Dataset records:

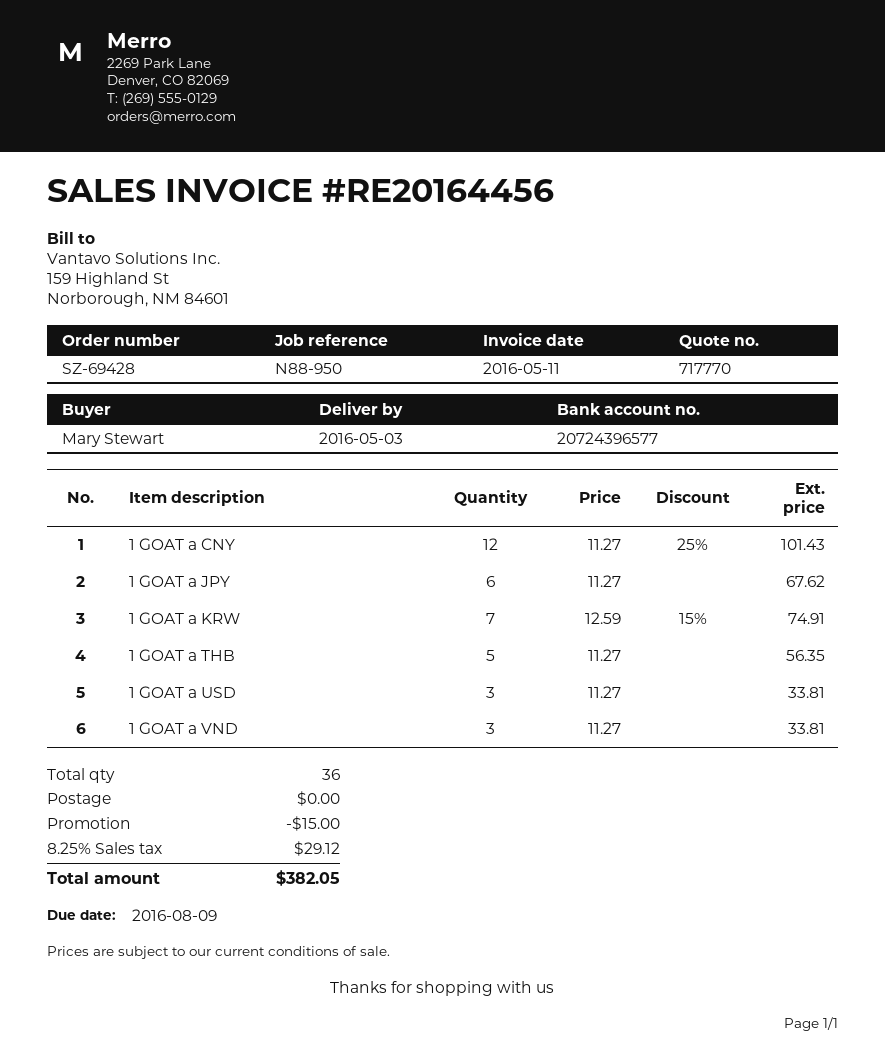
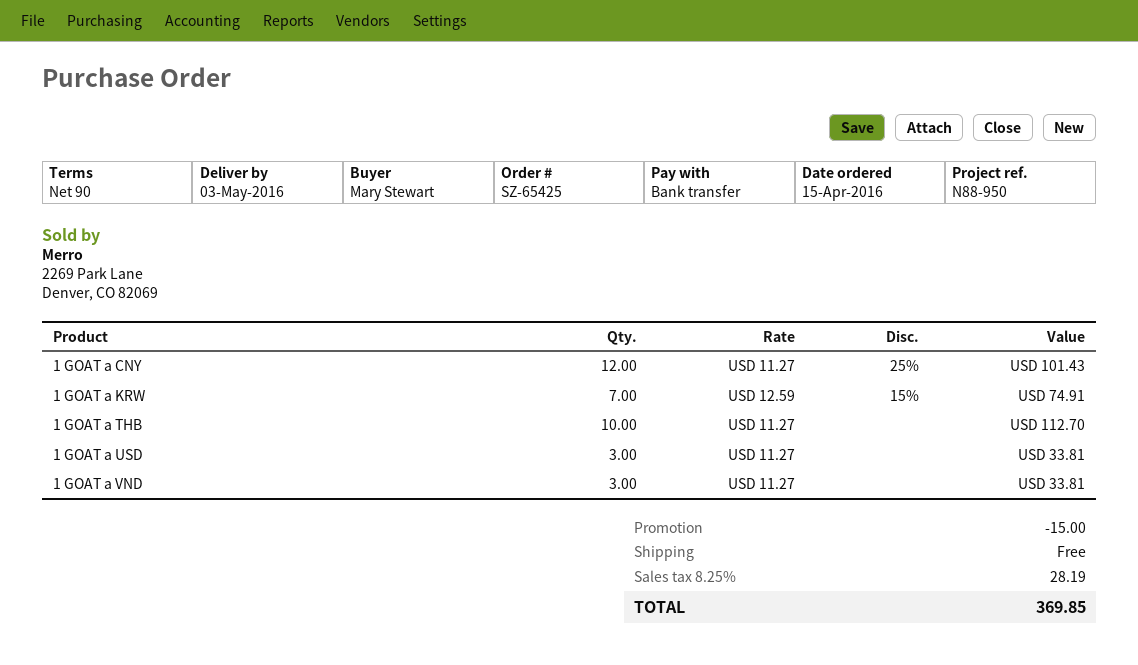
order number: SZ-69428 -> SZ-65425
1 GOAT a JPY: 6 x 11.27 = 67.62 -> none
1 GOAT a THB: 5 x 11.27 = 56.35 -> 10 x 11.27 = 112.70
tax: 8.25% = 29.12 -> 8.25% = 28.19
total: 382.05 -> 369.85

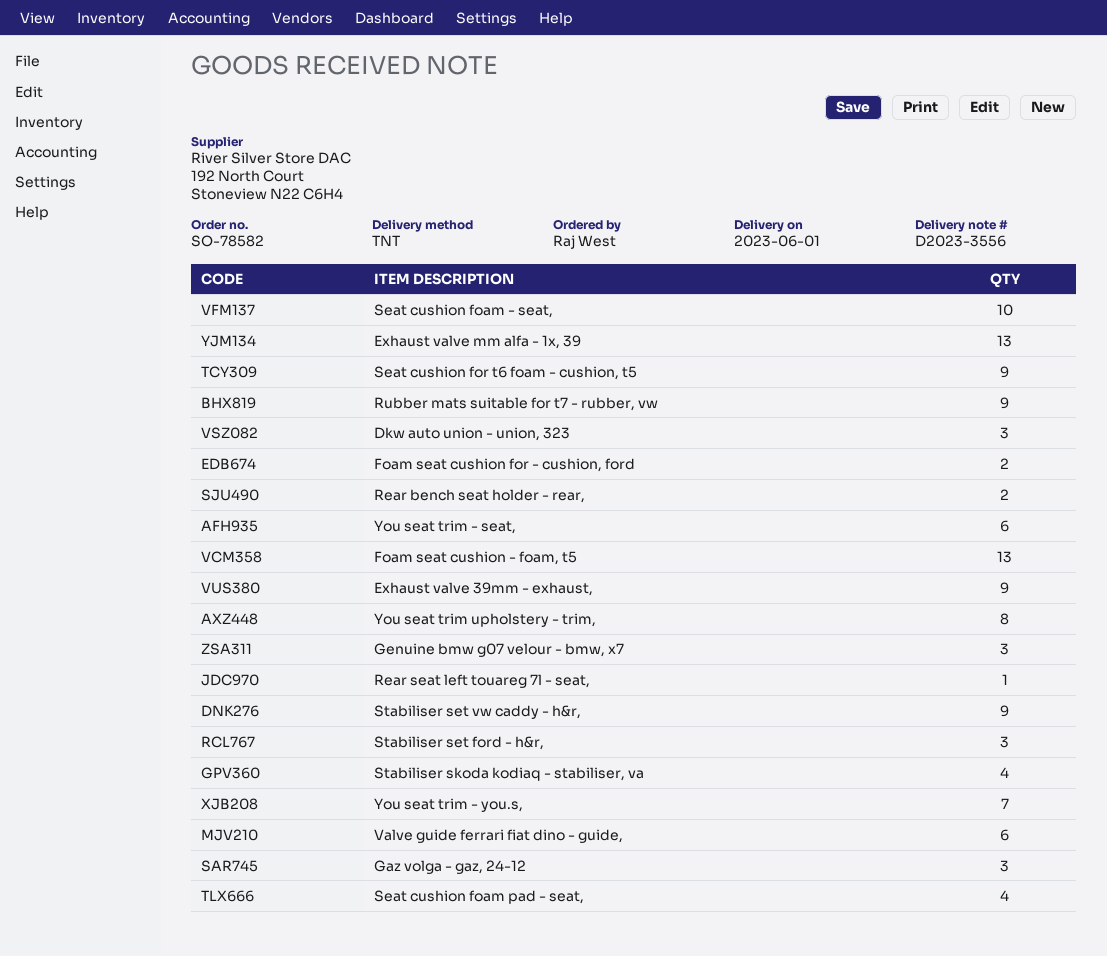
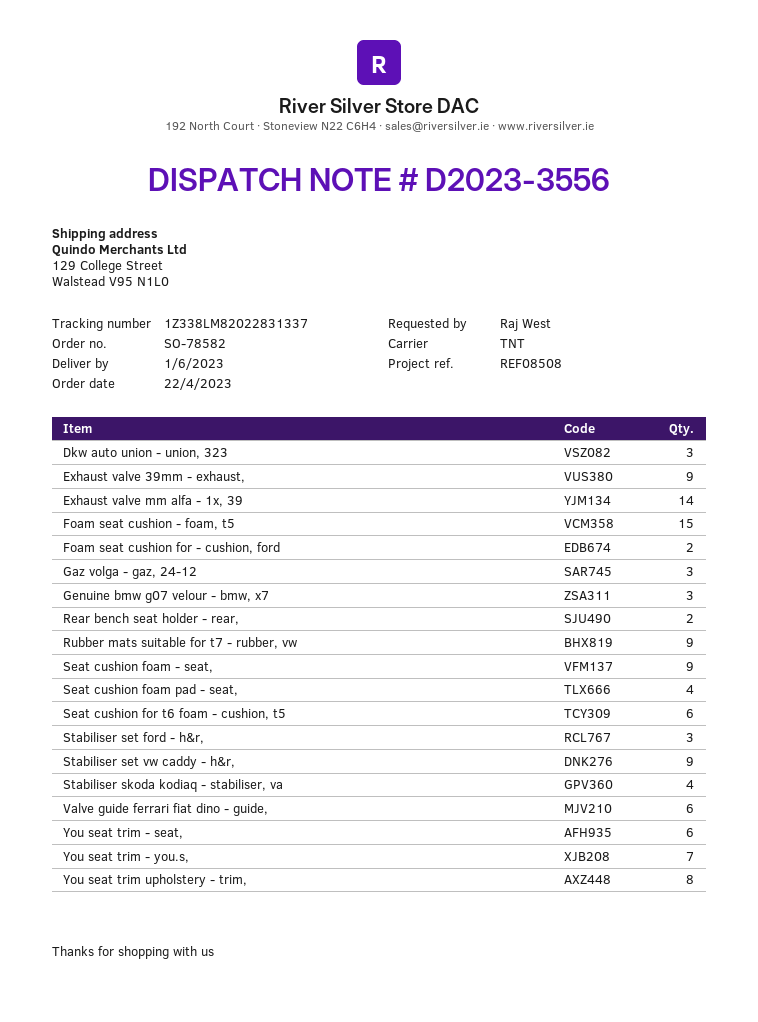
Seat cushion foam - seat,: 10 -> 9
Exhaust valve mm alfa - 1x, 39: 13 -> 14
Seat cushion for t6 foam - cushion, t5: 9 -> 6
Foam seat cushion - foam, t5: 13 -> 15
Rear seat left touareg 7l - seat,: 1 -> none

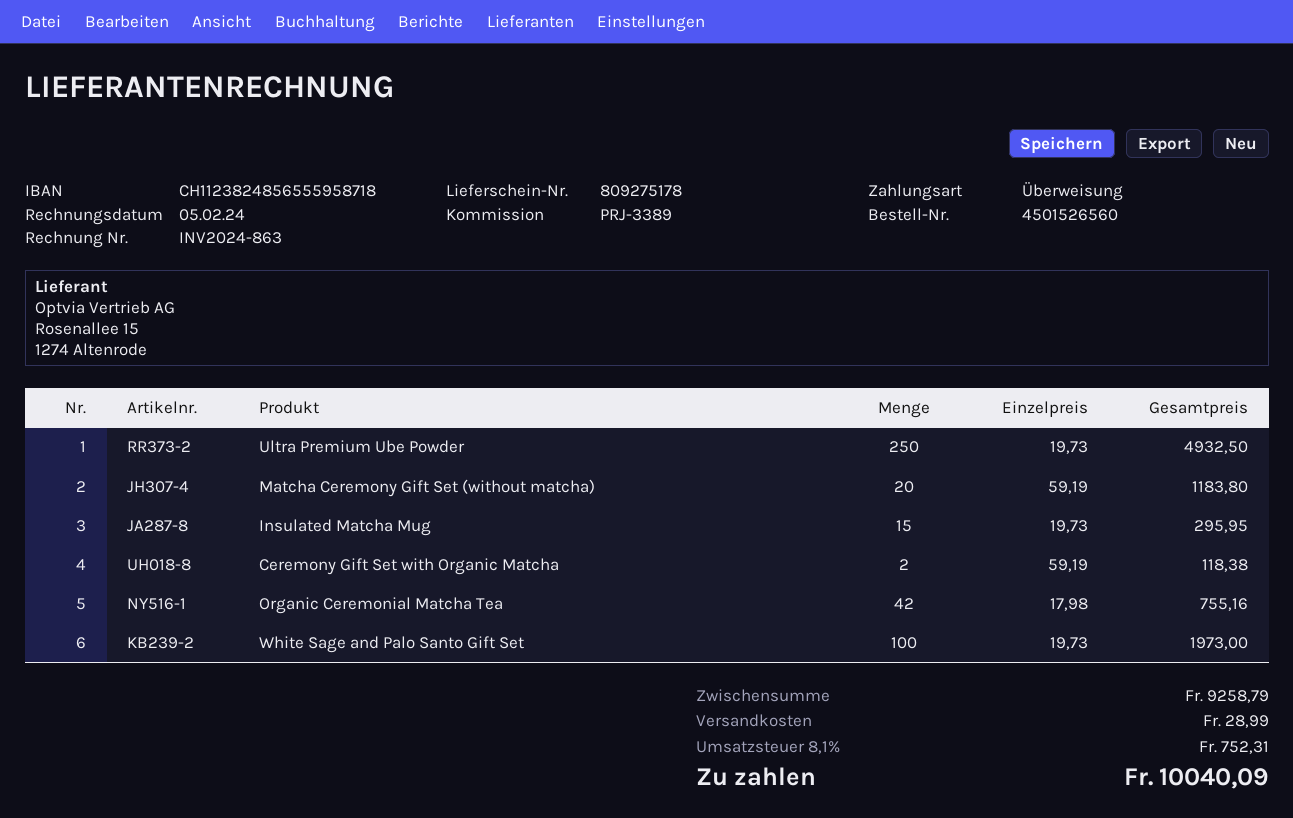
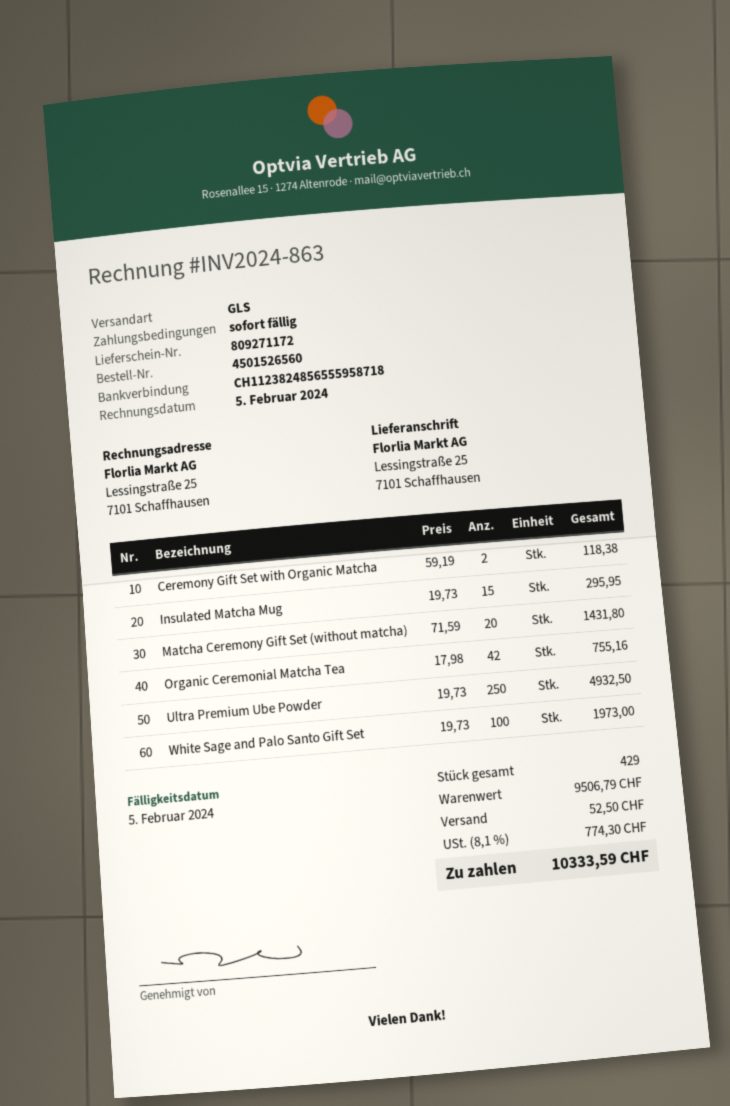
delivery note number: 809275178 -> 809271172
Matcha Ceremony Gift Set (without matcha): 20 x 59.19 = 1183.80 -> 20 x 71.59 = 1431.80
subtotal: 9258.79 -> 9506.79
shipping: 28.99 -> 52.50
tax: 8.1% = 752.31 -> 8.1% = 774.30
total: 10040.09 -> 10333.59

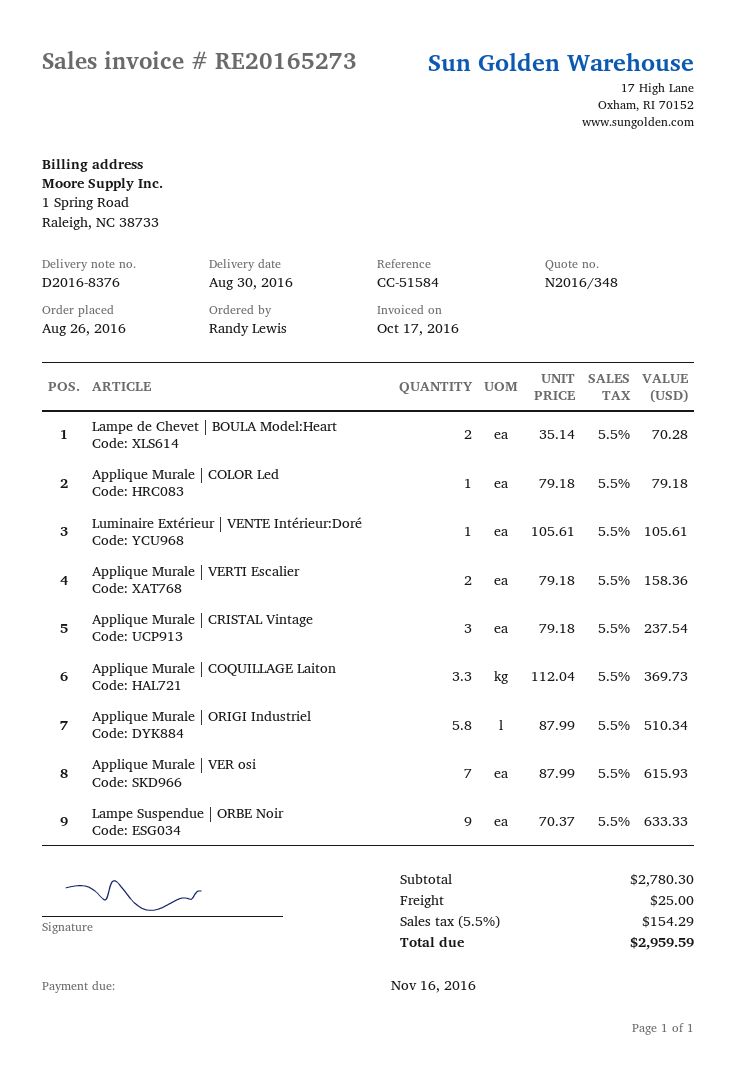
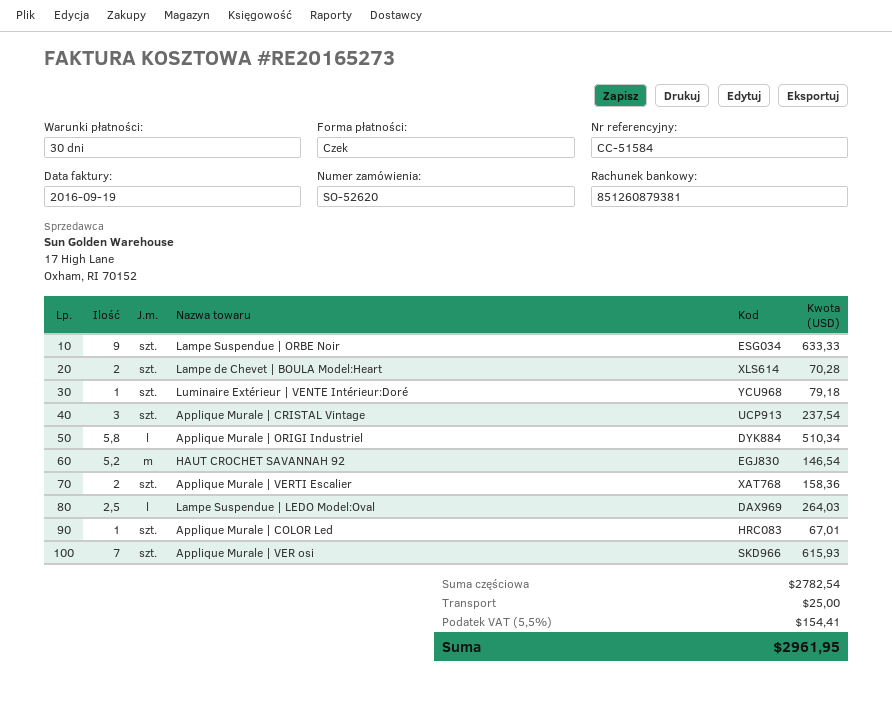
invoice date: 2016-10-17 -> 2016-09-19
Applique Murale | COLOR Led: 1 for 79.18 -> 1 for 67.01
Luminaire Extérieur | VENTE Intérieur:Doré: 1 for 105.61 -> 1 for 79.18
Applique Murale | COQUILLAGE Laiton: 3.3 for 369.73 -> none
HAUT CROCHET SAVANNAH 92: none -> 5.2 for 146.54
Lampe Suspendue | LEDO Model:Oval: none -> 2.5 for 264.03
subtotal: 2780.30 -> 2782.54
tax: 5.5% = 154.29 -> 5.5% = 154.41
total: 2959.59 -> 2961.95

Required work:
Omit the pictures, then repeat exactly each line from the beginning of the listing through the line with "Lampe Suspendue |".

Task solution:
order number: SZ-69428 -> SZ-65425
1 GOAT a JPY: 6 x 11.27 = 67.62 -> none
1 GOAT a THB: 5 x 11.27 = 56.35 -> 10 x 11.27 = 112.70
tax: 8.25% = 29.12 -> 8.25% = 28.19
total: 382.05 -> 369.85

Seat cushion foam - seat,: 10 -> 9
Exhaust valve mm alfa - 1x, 39: 13 -> 14
Seat cushion for t6 foam - cushion, t5: 9 -> 6
Foam seat cushion - foam, t5: 13 -> 15
Rear seat left touareg 7l - seat,: 1 -> none

delivery note number: 809275178 -> 809271172
Matcha Ceremony Gift Set (without matcha): 20 x 59.19 = 1183.80 -> 20 x 71.59 = 1431.80
subtotal: 9258.79 -> 9506.79
shipping: 28.99 -> 52.50
tax: 8.1% = 752.31 -> 8.1% = 774.30
total: 10040.09 -> 10333.59

invoice date: 2016-10-17 -> 2016-09-19
Applique Murale | COLOR Led: 1 for 79.18 -> 1 for 67.01
Luminaire Extérieur | VENTE Intérieur:Doré: 1 for 105.61 -> 1 for 79.18
Applique Murale | COQUILLAGE Laiton: 3.3 for 369.73 -> none
HAUT CROCHET SAVANNAH 92: none -> 5.2 for 146.54
Lampe Suspendue | LEDO Model:Oval: none -> 2.5 for 264.03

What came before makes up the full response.